_RECORDS FOR THIS EXERCISE_:
* * * * *

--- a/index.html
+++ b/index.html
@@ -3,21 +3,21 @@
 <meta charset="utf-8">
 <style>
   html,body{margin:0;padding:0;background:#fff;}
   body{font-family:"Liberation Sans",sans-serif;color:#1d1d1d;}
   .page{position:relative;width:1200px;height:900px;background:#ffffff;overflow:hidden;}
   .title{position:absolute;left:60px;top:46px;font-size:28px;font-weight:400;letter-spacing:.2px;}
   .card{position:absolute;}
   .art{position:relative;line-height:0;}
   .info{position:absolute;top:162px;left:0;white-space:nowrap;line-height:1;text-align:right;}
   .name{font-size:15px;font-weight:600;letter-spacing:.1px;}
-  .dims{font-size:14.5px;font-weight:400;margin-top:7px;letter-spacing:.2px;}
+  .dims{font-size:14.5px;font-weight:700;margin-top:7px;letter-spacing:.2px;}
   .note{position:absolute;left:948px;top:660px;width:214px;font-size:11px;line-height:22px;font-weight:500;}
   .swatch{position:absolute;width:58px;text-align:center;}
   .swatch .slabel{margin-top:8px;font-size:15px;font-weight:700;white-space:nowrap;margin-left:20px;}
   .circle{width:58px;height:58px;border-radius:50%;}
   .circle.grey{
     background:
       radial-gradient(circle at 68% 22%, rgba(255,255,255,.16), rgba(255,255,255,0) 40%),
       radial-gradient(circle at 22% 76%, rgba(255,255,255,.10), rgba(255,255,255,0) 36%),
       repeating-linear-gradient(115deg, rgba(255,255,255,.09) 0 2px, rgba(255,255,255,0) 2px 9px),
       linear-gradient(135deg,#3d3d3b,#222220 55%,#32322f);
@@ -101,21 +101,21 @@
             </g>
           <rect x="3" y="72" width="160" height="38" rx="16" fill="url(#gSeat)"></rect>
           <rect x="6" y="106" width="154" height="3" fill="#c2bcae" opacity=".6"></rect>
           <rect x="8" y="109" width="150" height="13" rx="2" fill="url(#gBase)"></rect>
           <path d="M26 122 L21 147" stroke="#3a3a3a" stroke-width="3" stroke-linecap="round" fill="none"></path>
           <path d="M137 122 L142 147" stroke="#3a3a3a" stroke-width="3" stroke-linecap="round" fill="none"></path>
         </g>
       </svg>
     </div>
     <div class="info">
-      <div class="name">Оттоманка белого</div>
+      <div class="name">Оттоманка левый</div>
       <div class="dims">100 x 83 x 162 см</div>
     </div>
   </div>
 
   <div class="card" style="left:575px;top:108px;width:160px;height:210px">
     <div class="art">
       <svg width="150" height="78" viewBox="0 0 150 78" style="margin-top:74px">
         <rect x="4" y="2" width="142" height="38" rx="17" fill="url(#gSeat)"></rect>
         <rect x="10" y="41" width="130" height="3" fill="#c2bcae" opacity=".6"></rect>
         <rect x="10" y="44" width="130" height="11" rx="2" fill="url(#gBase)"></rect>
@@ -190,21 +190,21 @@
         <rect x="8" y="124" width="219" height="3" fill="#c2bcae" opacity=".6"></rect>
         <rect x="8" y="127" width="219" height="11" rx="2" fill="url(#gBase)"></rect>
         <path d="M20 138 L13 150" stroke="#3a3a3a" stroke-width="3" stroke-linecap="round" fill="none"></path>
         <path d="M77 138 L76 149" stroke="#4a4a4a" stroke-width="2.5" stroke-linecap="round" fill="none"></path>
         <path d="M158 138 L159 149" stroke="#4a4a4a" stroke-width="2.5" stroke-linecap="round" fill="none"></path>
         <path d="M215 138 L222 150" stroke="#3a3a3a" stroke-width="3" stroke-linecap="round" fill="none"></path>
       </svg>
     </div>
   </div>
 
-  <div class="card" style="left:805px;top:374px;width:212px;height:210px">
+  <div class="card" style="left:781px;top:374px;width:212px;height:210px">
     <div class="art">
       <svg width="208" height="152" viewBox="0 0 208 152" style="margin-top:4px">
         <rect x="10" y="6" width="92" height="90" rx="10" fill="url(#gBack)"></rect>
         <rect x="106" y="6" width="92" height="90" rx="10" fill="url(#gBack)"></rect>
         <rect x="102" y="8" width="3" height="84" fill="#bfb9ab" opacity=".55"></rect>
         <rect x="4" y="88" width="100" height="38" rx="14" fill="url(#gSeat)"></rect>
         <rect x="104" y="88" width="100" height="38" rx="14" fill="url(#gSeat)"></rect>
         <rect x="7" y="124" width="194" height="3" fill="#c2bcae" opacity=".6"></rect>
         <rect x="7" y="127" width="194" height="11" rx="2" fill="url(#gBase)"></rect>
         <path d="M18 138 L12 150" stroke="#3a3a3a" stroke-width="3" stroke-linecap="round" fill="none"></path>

* * * * *

_WORK REQUIRED_: Only a number is wanted here: the count of lines in the data that include the word "background".

_WRITTEN SOLUTION_: 3